Radio Interview With Leon Delaney


LEON DELANEY: Federal Minister for Infrastructure, Anthony Albanese, good morning.


ANTHONY ALBANESE: Good morning, Leon.


LEON DELANEY: How are you today?


ANTHONY ALBANESE: I'm very well.


LEON DELANEY: That's the way. The new body, Infrastructure Australia, has now been thrust into the limelight with the appointment of its new chairman, Sir Rod Eddington. The first order of Infrastructure Australia is to draw up a list of priorities, I believe?


ANTHONY ALBANESE: That's right. We're very pleased that Sir Rob Eddington's taken on this task. He is extremely experienced, he's the author of the Seminal 2006 Study into British Transport, he's on a number of boards. He's run global airline companies, he knows perhaps better than anyone we could have thought of infrastructure and transport issues.


And we're very pleased that the first thing that Infrastructure Australia is going to do, if the legislation is passed which we hope it will be during this session, is to have an infrastructure audit and draw up a priority list.


It's extraordinary that we don't have a list of what we have in Australia in terms of infrastructure assets, let alone a coordinated attitude towards what we need to do over five, 10 and 20 years.


LEON DELANEY: Yeah. Infrastructure and skills training are the two major short-comings in the overall economic picture, aren't they?


ANTHONY ALBANESE: Oh, absolutely. The Reserve Bank warned the previous government on 20 separate occasions that we needed to deal with our infrastructure and skills deficits. And certainly that's proving to be a major capacity constraint on our export performance at our ports.


It also, in terms of infrastructure, holds back economic productivity through urban congestion through accidents on our highways.


We need to address these issues and to recognise that there's a real impact on people of infrastructure failures, the most notable of which is that many Australians are spending more time commuting in their cars than they're spending at home with their kids.


LEON DELANEY: Interestingly the body will have the power, apparently, to override state governments and withhold Commonwealth funding.
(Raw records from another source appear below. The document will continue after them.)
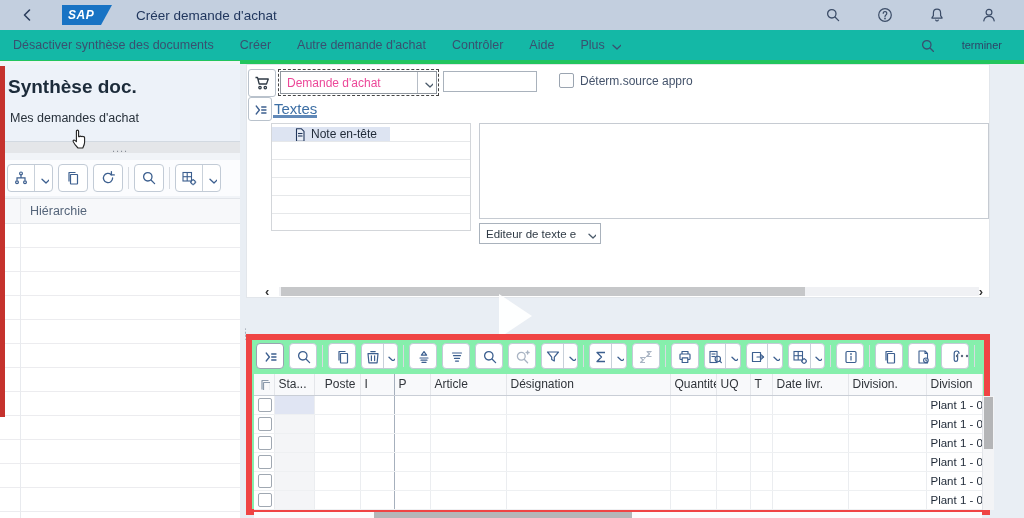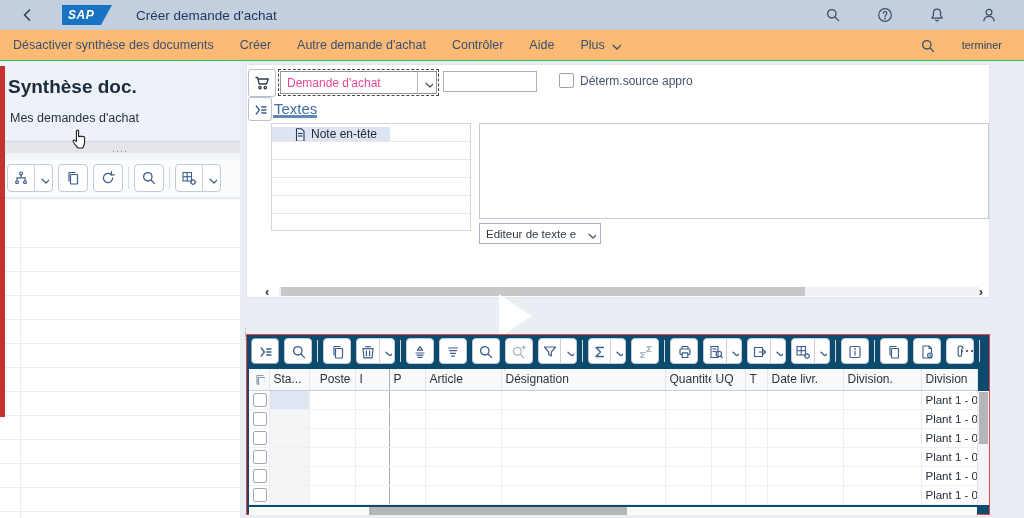--- a/index.html
+++ b/index.html
@@ -18,8 +18,8 @@
   .shell-right{margin-left:auto;margin-right:20px;display:flex;gap:22px;color:#3c4d68}
   .shell-right .sic{width:30px;height:24px;display:flex;align-items:center;justify-content:center;cursor:pointer}
   
-  .menubar{position:absolute;left:0;top:30px;right:0;height:30px;background:#fdba74;
-           border-bottom:1px solid #22c55e;display:flex;align-items:center;
+  .menubar{position:absolute;left:0;top:30px;right:0;height:30px;background:#14b8a6;
+           border-bottom:4px solid #22c55e;display:flex;align-items:center;
            font-size:12.5px;color:#3a5070}
   .mi{padding:0 13px;white-space:nowrap;cursor:pointer;display:flex;align-items:center;gap:4px}
   .menu-right{margin-left:auto;display:flex;align-items:center;color:#3a5070}

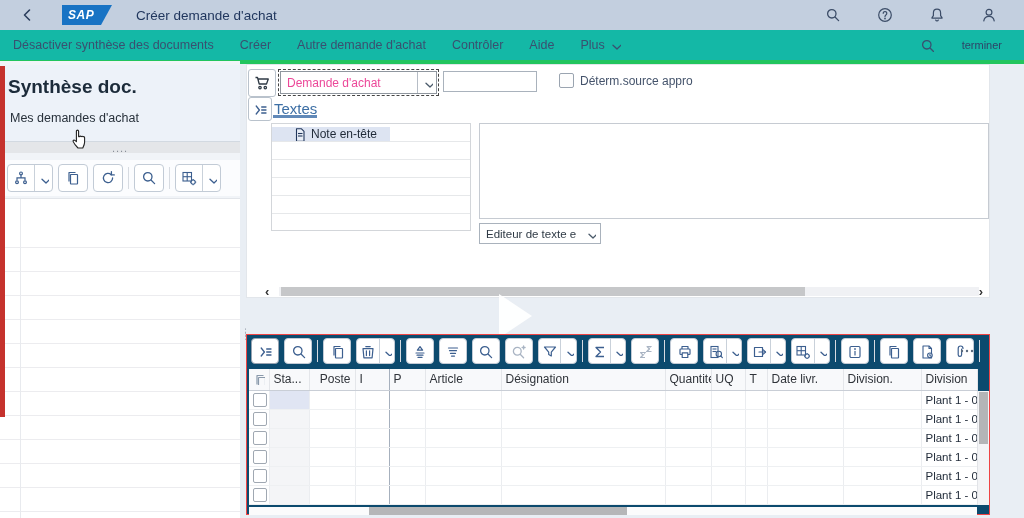--- a/index.html
+++ b/index.html
@@ -382,6 +382,7 @@
 </div>
 
 <div class="hier">
+  <div class="hier-h">Hiérarchie</div>
   <div class="hier-rows"></div>
   <div class="hier-gut"></div>
 </div>

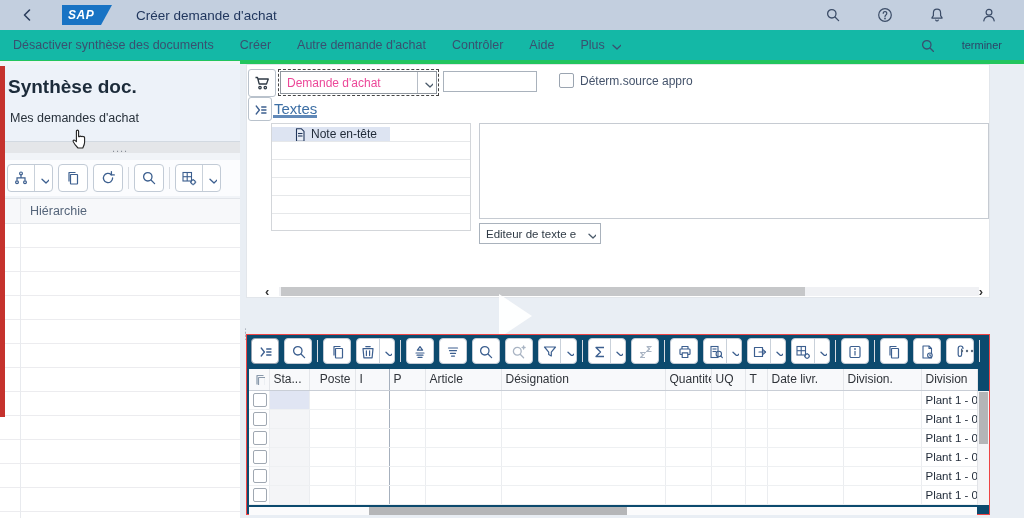--- a/index.html
+++ b/index.html
@@ -102,8 +102,8 @@
   .vsplit{position:absolute;left:240px;top:62px;width:6px;bottom:0;cursor:col-resize}
   .vsplit .knob{position:absolute;left:1px;top:268px;color:#9aa3ae;font-size:9px;line-height:4px;letter-spacing:0}
   
-  .botp{position:absolute;left:246px;top:334px;width:744px;height:181px;background:#0c4a6e;
-        border:1px solid #ef4444;box-sizing:border-box}
+  .botp{position:absolute;left:246px;top:334px;width:744px;height:181px;background:#86efac;
+        border:6px solid #ef4444;box-sizing:border-box}
   .bot-tb{position:absolute;left:4px;top:3px;right:4px;height:26px;display:flex;align-items:center}
   .overflow{position:absolute;right:14px;top:8px;color:#5a6a7e;cursor:pointer}
   .grid{position:absolute;left:2px;top:34px;width:728px;font-size:12px;border-collapse:collapse;table-layout:fixed}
This is reminiscent of some of the Howard Government aggressive Federalism, isn't it?


ANTHONY ALBANESE: Well we want it to be a cooperative body. It won't have that power in itself but it will have the ability to make recommendations to the Commonwealth Government. It's a statutory advisory council, it'll be making recommendations both directly to myself and to the Federal Government, but also to the states through the Council of Australian Governments.


We've established an Infrastructure Working Group; we'll be having our second meeting in Brisbane next Thursday. And we want to get all three tiers of government working together with the private sector to address these infrastructure shortfalls.


LEON DELANEY: At the same time the Opposition suggests that you're preparing the ground for budget cuts in transport specifically relating to a half-a-billion dollars cut from Bruce - the Bruce Highway in Queensland, and also the scrapping of a link road in the Hunter Valley?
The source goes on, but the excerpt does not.